15. A non-volatile computer readable medium storing instructions which when executed in a computer express link switch in a computer express link fabric having a plurality of computer express link switches, cause the computer express link switch to perform a method, comprising:
performing an allocation of resources connected via a plurality of ports of the computer express link switch to implement portions of a mapped memory space;
routing, according to the allocation, memory access requests received in the computer express link switch to the ports to receive responds;
making an adjustment to the allocation to measure an average latency of responses in a time interval of a predetermined length following the adjustment; and
updating, based on the average latency and using a reinforcement learning technique, information configured to select options to adjust the allocation in implementing the portions of the mapped memory space.
16. The non-volatile computer readable medium of claim 15, wherein the allocation includes allocating a portion of random access memory of a first memory device connected directly to a first port of the plurality of ports to implement a first portion of the mapped memory space; and the adjustment includes allocating a portion of random access memory of a second memory device connected directly to a second port of the plurality of ports to implement the first portion of the mapped memory space.
17. The non-volatile computer readable medium of claim 15, wherein the allocation includes allocating a portion of random access memory of a memory device connected directly to a first port of the plurality of ports to implement a first portion of the mapped memory space; and the adjustment includes allocating a portion of a storage space of a memory sub-system, addressable using logical block addressing addresses and connected directly to a second port of the plurality of ports, to implement the first portion of the mapped memory space.
18. The non-volatile computer readable medium of claim 15, wherein the allocation includes allocating a portion of a storage space of a memory sub-system, addressable using logical block addressing addresses and connected directly to a second port of the plurality of ports, to implement a first portion of the mapped memory space; and the adjustment includes allocating a portion of random access memory of a memory device connected directly to a first port of the plurality of ports to implement the first portion of the mapped memory space.
19. The non-volatile computer readable medium of claim 15, wherein the allocation includes allocating a portion of random access memory of a first memory device connected directly to a first port of the plurality of ports to implement a first portion of the mapped memory space; and the adjustment includes allocating a portion of resources over a computer express link fabric connected to one or more second ports of the plurality of ports to implement the first portion of the mapped memory space.

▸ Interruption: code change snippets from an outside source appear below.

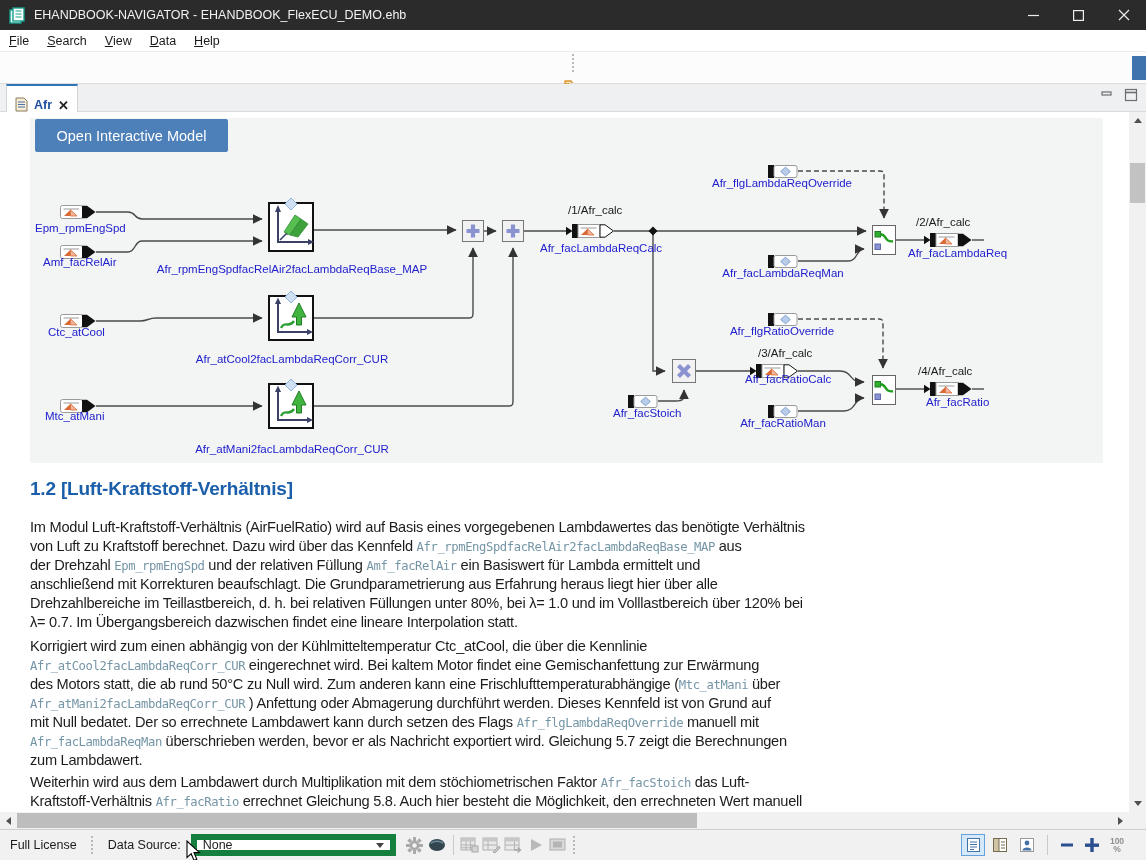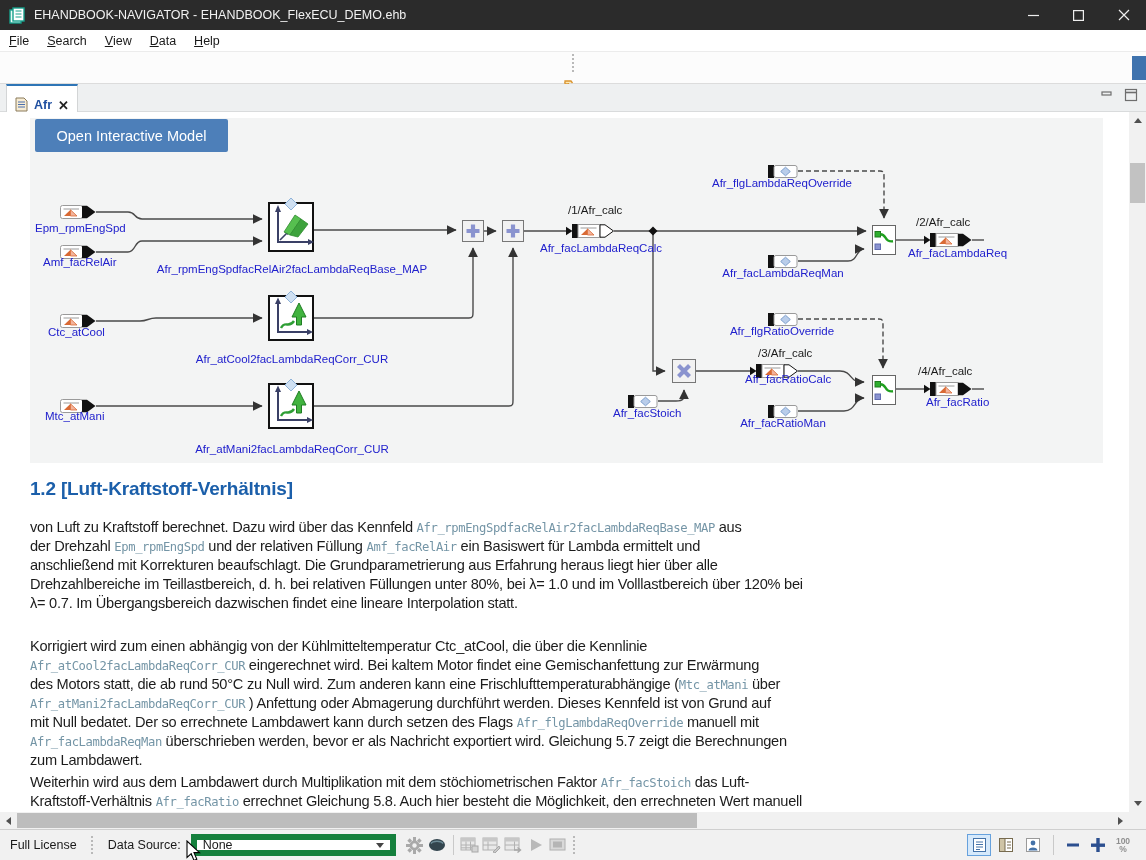--- a/index.html
+++ b/index.html
@@ -453,6 +453,7 @@
     <div class="doc">
       <div class="doc-heading">1.2 [Luft-Kraftstoff-Verhältnis]</div>
       <div class="para" style="top:406px">
+          <div class="tl"><span>Im Modul Luft-Kraftstoff-Verhältnis (AirFuelRatio) wird auf Basis eines vorgegebenen Lambdawertes das benötigte Verhältnis</span></div>
           <div class="tl"><span>von Luft zu Kraftstoff berechnet. Dazu wird über das Kennfeld </span><span class="mono">Afr_rpmEngSpdfacRelAir2facLambdaReqBase_MAP</span><span> aus</span></div>
           <div class="tl"><span>der Drehzahl </span><span class="mono">Epm_rpmEngSpd</span><span> und der relativen Füllung </span><span class="mono">Amf_facRelAir</span><span> ein Basiswert für Lambda ermittelt und</span></div>
           <div class="tl"><span>anschließend mit Korrekturen beaufschlagt. Die Grundparametrierung aus Erfahrung heraus liegt hier über alle</span></div>

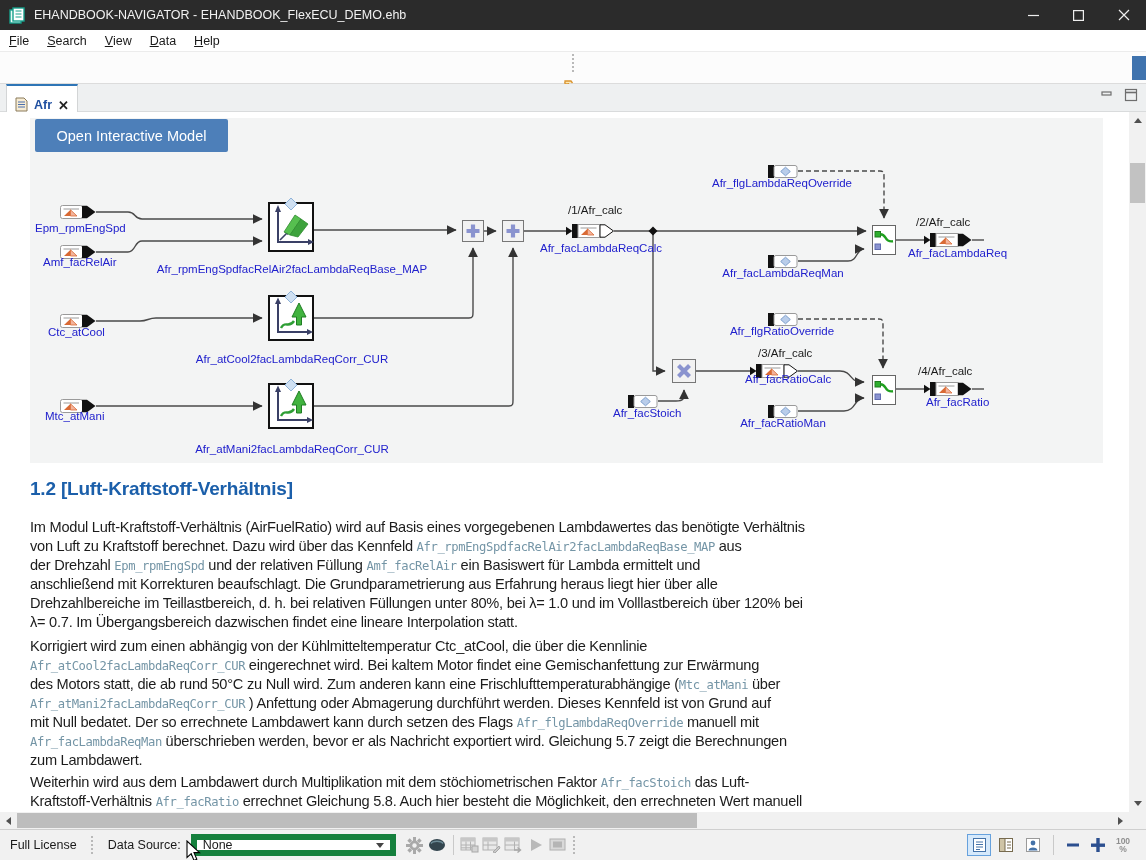--- a/index.html
+++ b/index.html
@@ -86,7 +86,7 @@
   .viewbtn{width:24px;height:22px;display:flex;align-items:center;justify-content:center;border:1px solid transparent;}
   .viewbtn.active{background:#d6e9fb;border-color:#66a1dd;}
   .zoom-pct{font-size:8.5px;line-height:8px;color:#8f8f8f;font-weight:bold;text-align:center;}
-  .sb-right{margin-left:auto;display:flex;align-items:center;gap:3px;padding-right:12px;}
+  .sb-right{margin-left:auto;display:flex;align-items:center;gap:3px;padding-right:18px;}
 
   .cursor{position:absolute;left:186px;top:840px;z-index:50;}
 </style>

20. The non-volatile computer readable medium of claim 15, wherein the allocation includes allocating a portion of resources over a computer express link fabric connected to one or more second ports of the plurality of ports to implement a first portion of the mapped memory space; and the adjustment includes allocating a portion of random access memory of a first memory device connected directly to a first port of the plurality of ports to implement the first portion of the mapped memory space.